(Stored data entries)
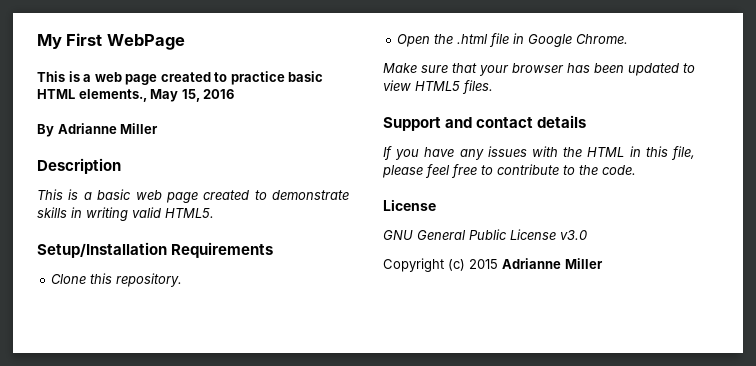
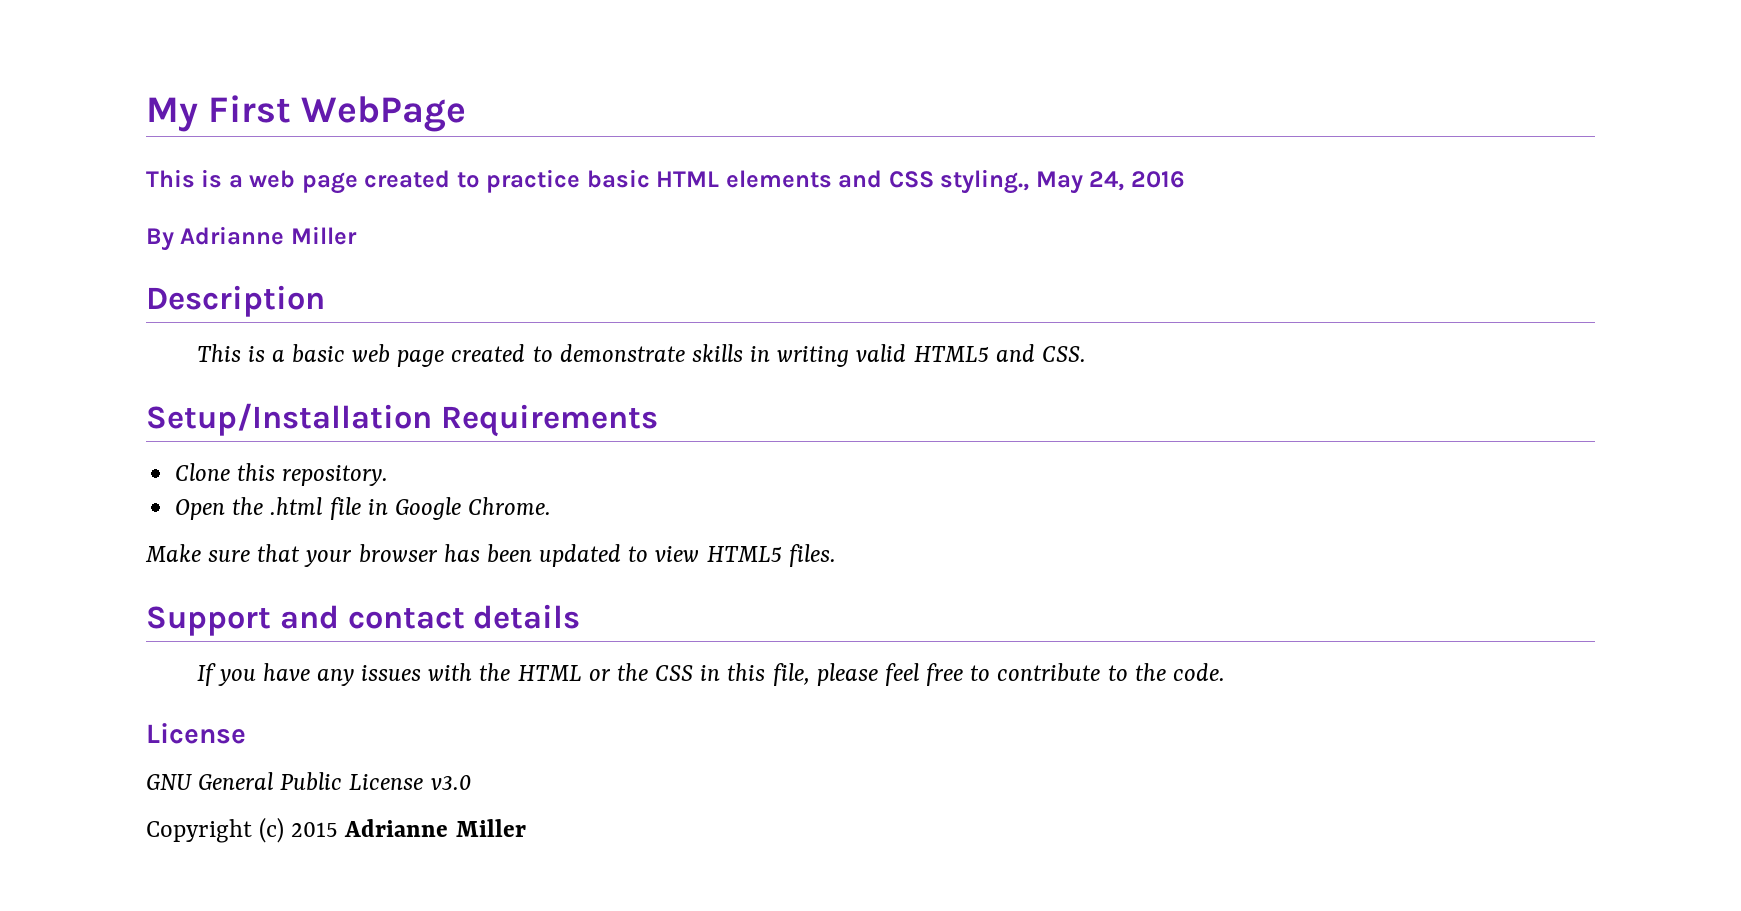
- This is a web page created to practice basic HTML elements., May 15, 2016
+ This is a web page created to practice basic HTML elements and CSS styling., May 24, 2016
- This is a basic web page created to demonstrate skills in writing valid HTML5.
+ This is a basic web page created to demonstrate skills in writing valid HTML5 and CSS.
- If you have any issues with the HTML in this file, please feel free to contribute to the code.
+ If you have any issues with the HTML or the CSS in this file, please feel free to contribute to the code.

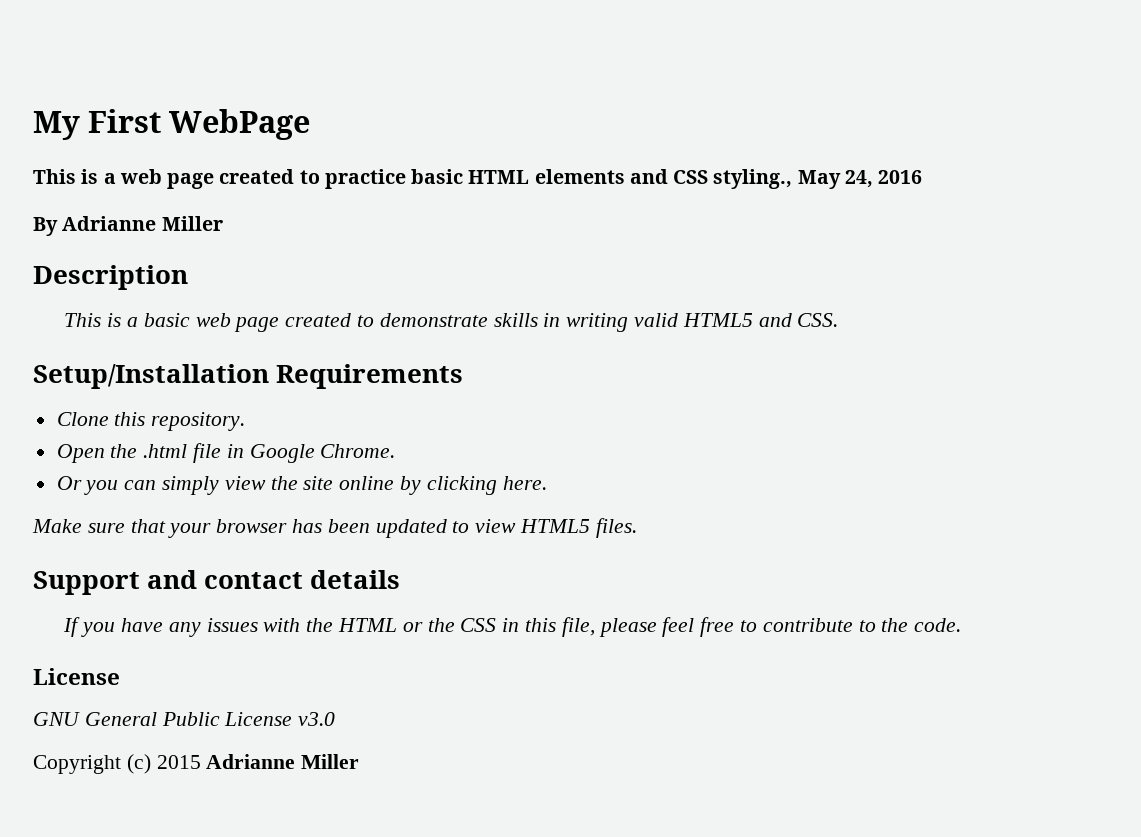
+ Or you can simply view the site online by clicking here.

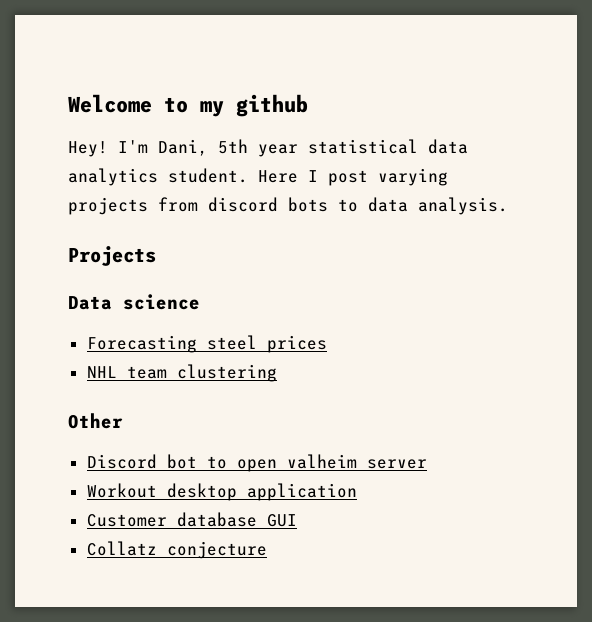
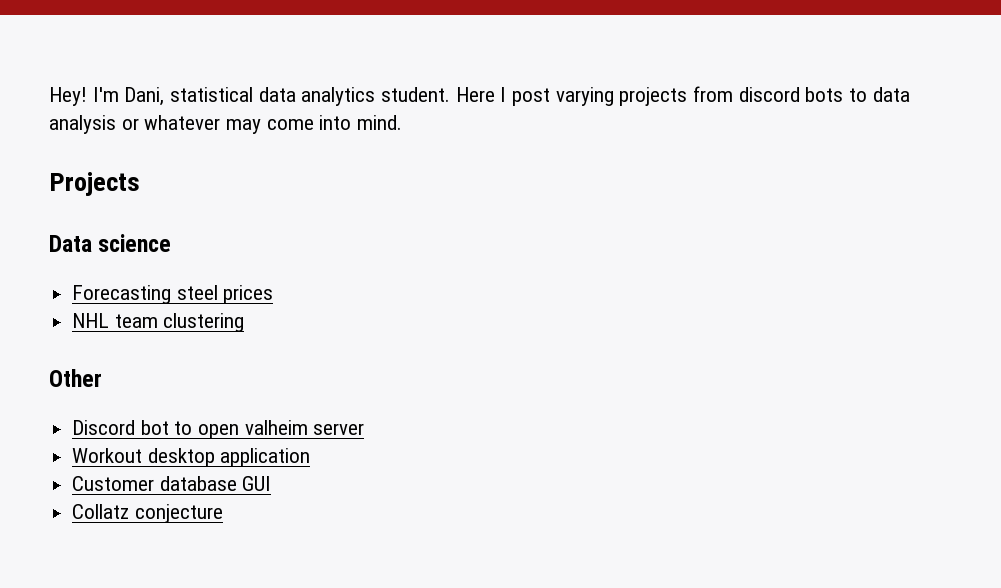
- Welcome to my github
- I'm Dani, 5th year statistical data analytics student.
+ I'm Dani, statistical data analytics student.
- Here I post varying projects from discord bots to data analysis.
+ Here I post varying projects from discord bots to data analysis or whatever may come into mind.

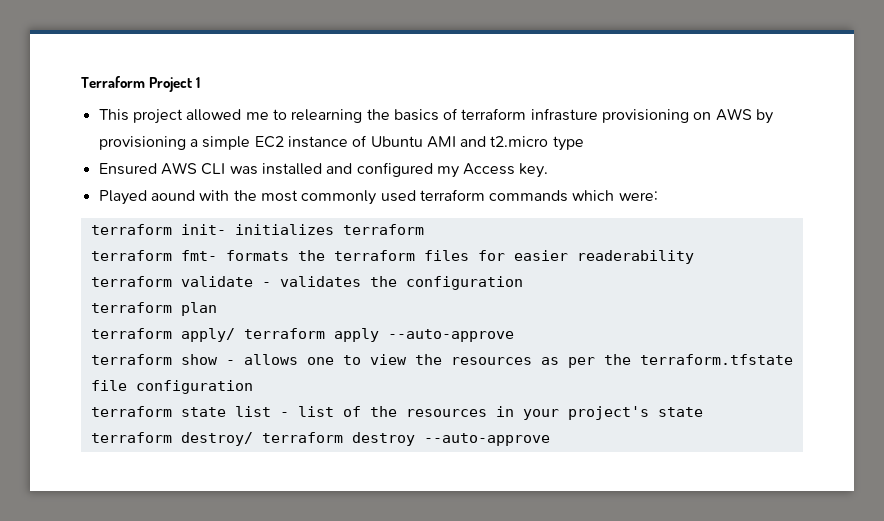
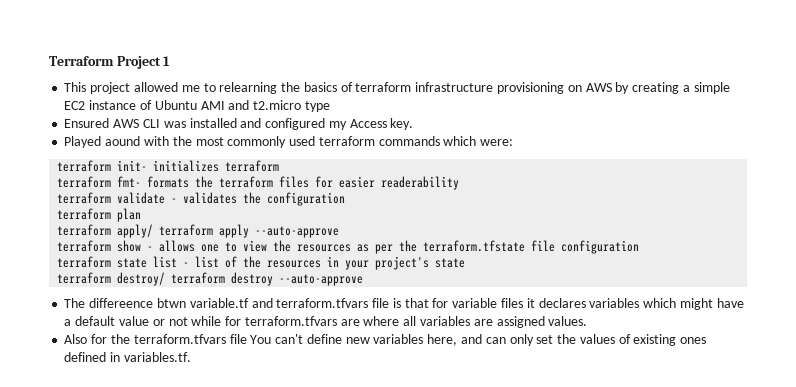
- This project allowed me to relearning the basics of terraform infrasture provisioning on AWS by provisioning a simple EC2 instance of Ubuntu AMI and t2.micro type
+ This project allowed me to relearning the basics of terraform infrastructure provisioning on AWS by creating a simple EC2 instance of Ubuntu AMI and t2.micro type
+ The differeence btwn variable.tf and terraform.tfvars file is that for variable files it declares variables which might have a default value or not while for terraform.tfvars are where all variables are assigned values.
+ Also for the terraform.tfvars file You can't define new variables here, and can only set the values of existing ones defined in variables.tf.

About this task. Where the data above reaches the line holding "Dani, statistical data analytics student.", begin printing, and stop after the line holding "come into mind.". Each line must be reproduced exactly, with nothing else added.

Result.
+ I'm Dani, statistical data analytics student.
- Here I post varying projects from discord bots to data analysis.
+ Here I post varying projects from discord bots to data analysis or whatever may come into mind.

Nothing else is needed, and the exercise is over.